Write out the lines of the material below exactly, beginning at the line with "margin-left: none ->" and stopping after the line with "html: <div> <span>4.", and leave out the pictures.

RECORDS SUPPLIED Block Start

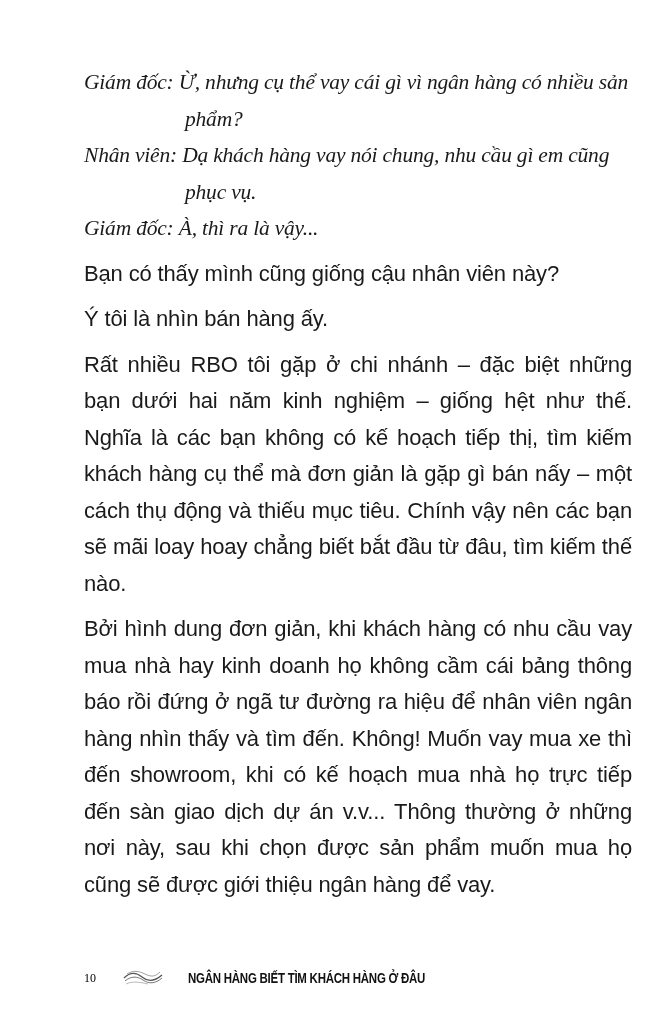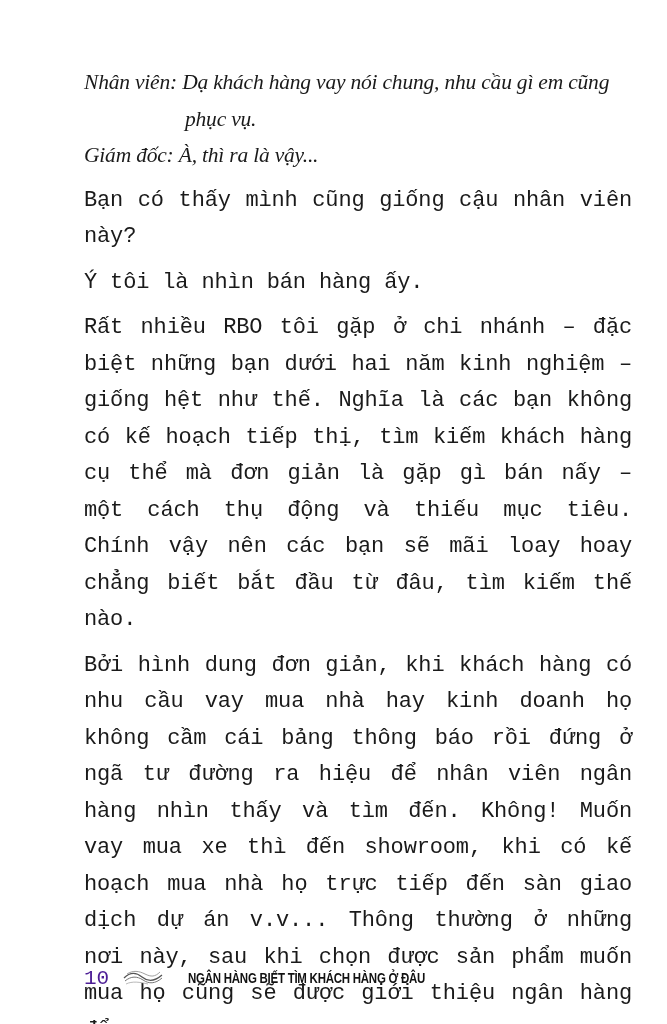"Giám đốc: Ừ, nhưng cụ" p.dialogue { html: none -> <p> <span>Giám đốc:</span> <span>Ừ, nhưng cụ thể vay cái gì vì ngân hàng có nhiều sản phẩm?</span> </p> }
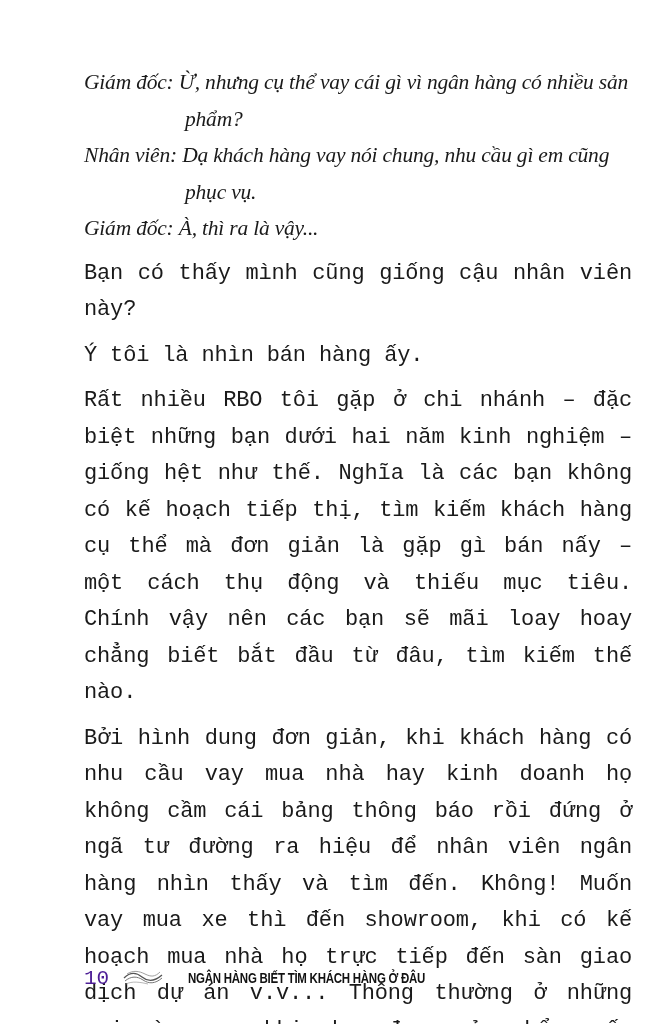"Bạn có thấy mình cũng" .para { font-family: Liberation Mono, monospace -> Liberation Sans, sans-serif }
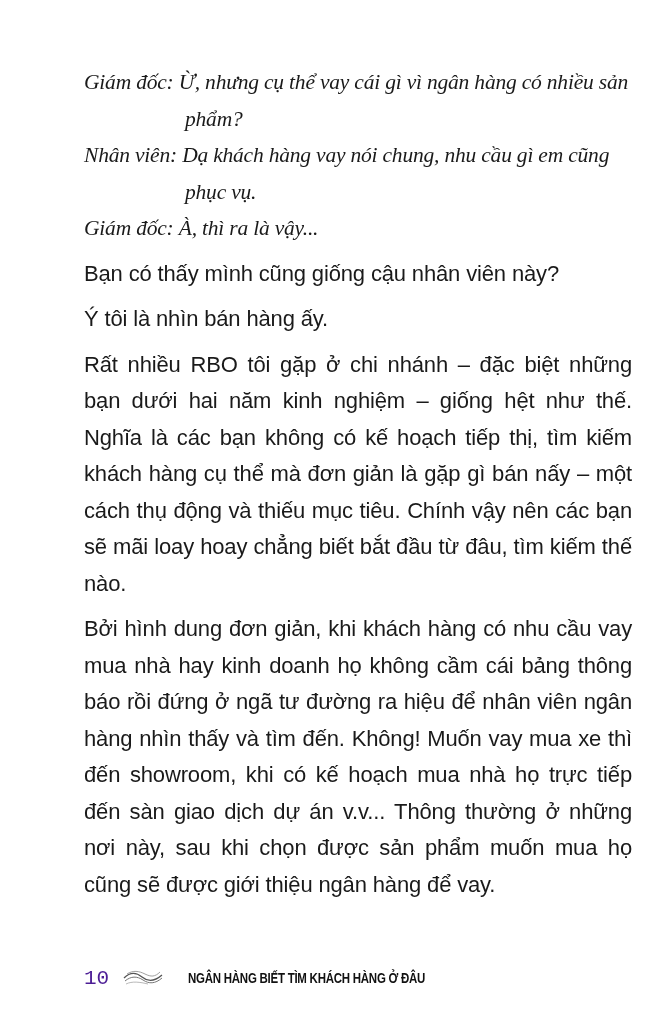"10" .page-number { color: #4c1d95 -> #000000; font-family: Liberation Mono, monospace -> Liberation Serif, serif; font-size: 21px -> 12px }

RECORDS SUPPLIED Block End
RECORDS SUPPLIED Block Start

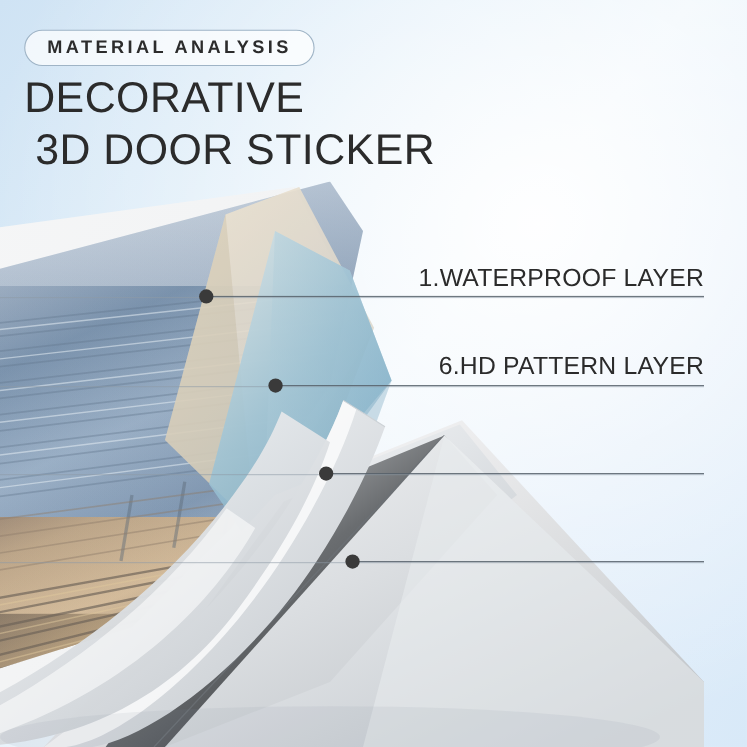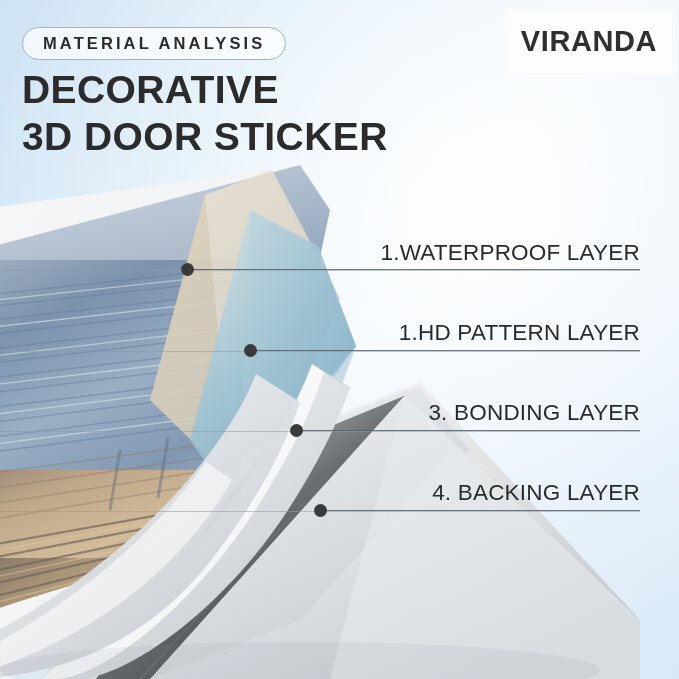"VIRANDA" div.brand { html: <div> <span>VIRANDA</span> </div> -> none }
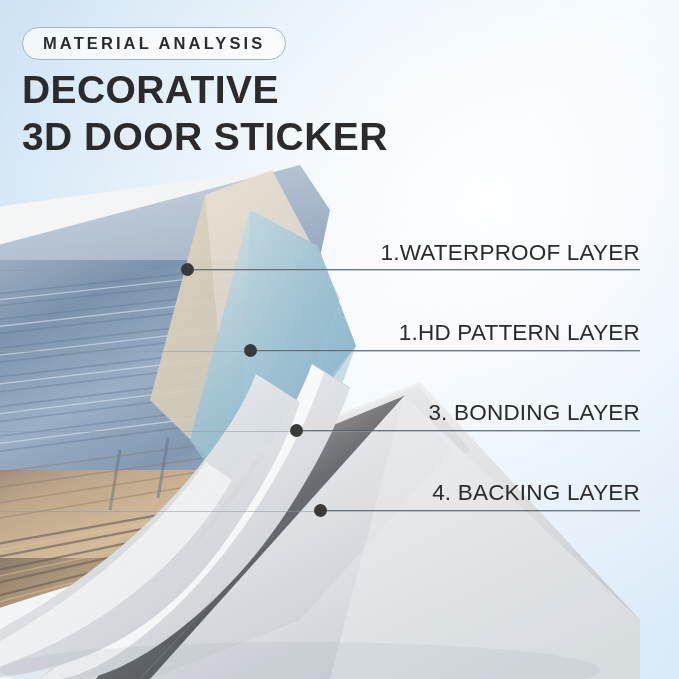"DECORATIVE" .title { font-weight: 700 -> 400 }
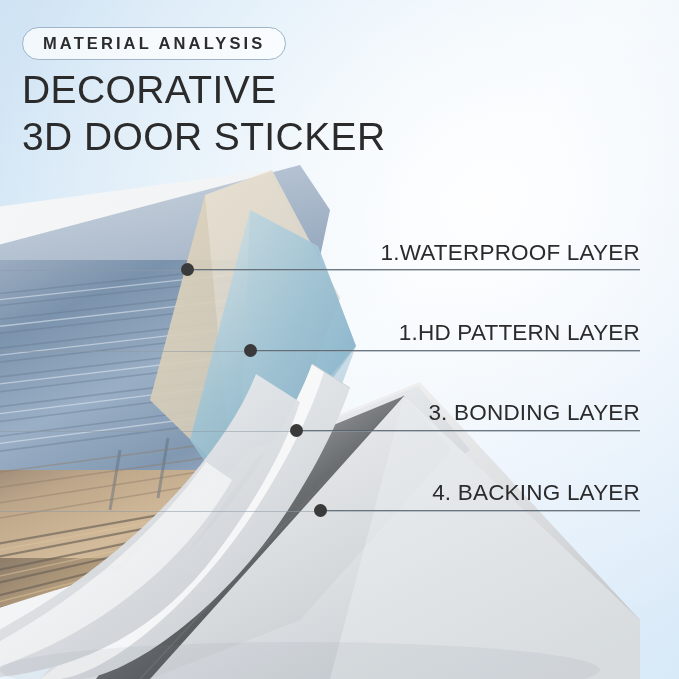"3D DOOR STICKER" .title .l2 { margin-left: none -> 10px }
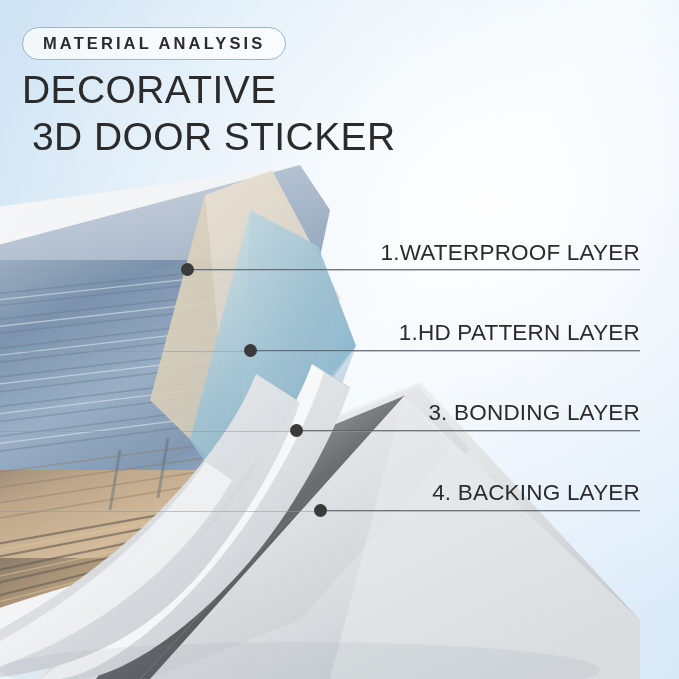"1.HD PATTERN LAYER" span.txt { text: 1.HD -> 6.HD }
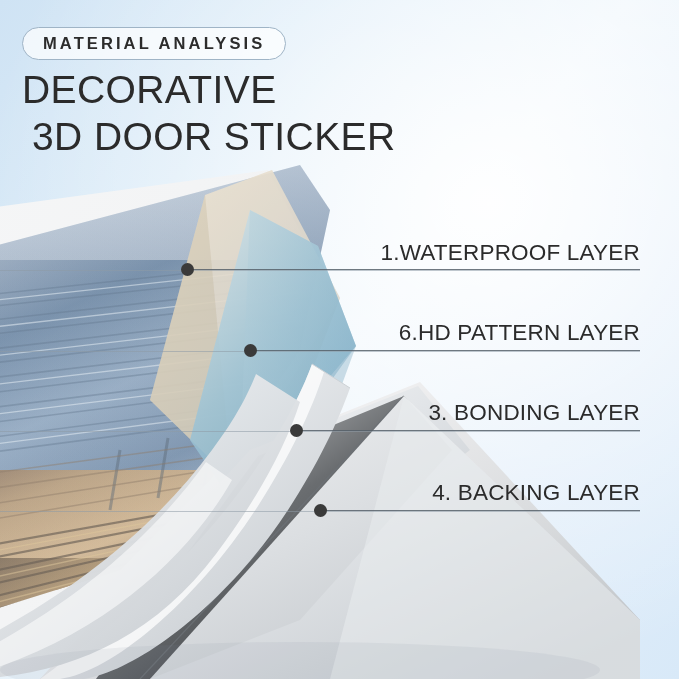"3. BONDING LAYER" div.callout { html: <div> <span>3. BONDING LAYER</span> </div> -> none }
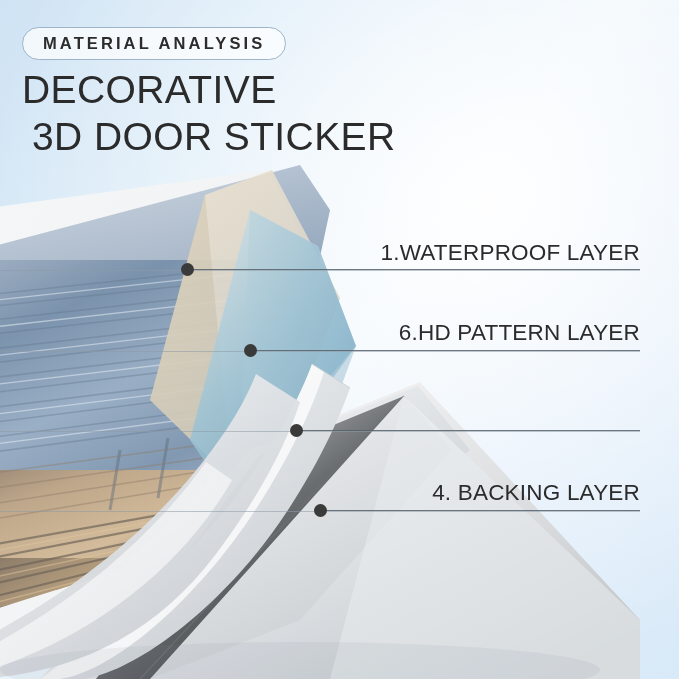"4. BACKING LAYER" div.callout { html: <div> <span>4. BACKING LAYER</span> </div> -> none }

RECORDS SUPPLIED Block End

# RESPONSE
"3D DOOR STICKER" .title .l2 { margin-left: none -> 10px }
"1.HD PATTERN LAYER" span.txt { text: 1.HD -> 6.HD }
"3. BONDING LAYER" div.callout { html: <div> <span>3. BONDING LAYER</span> </div> -> none }
"4. BACKING LAYER" div.callout { html: <div> <span>4. BACKING LAYER</span> </div> -> none }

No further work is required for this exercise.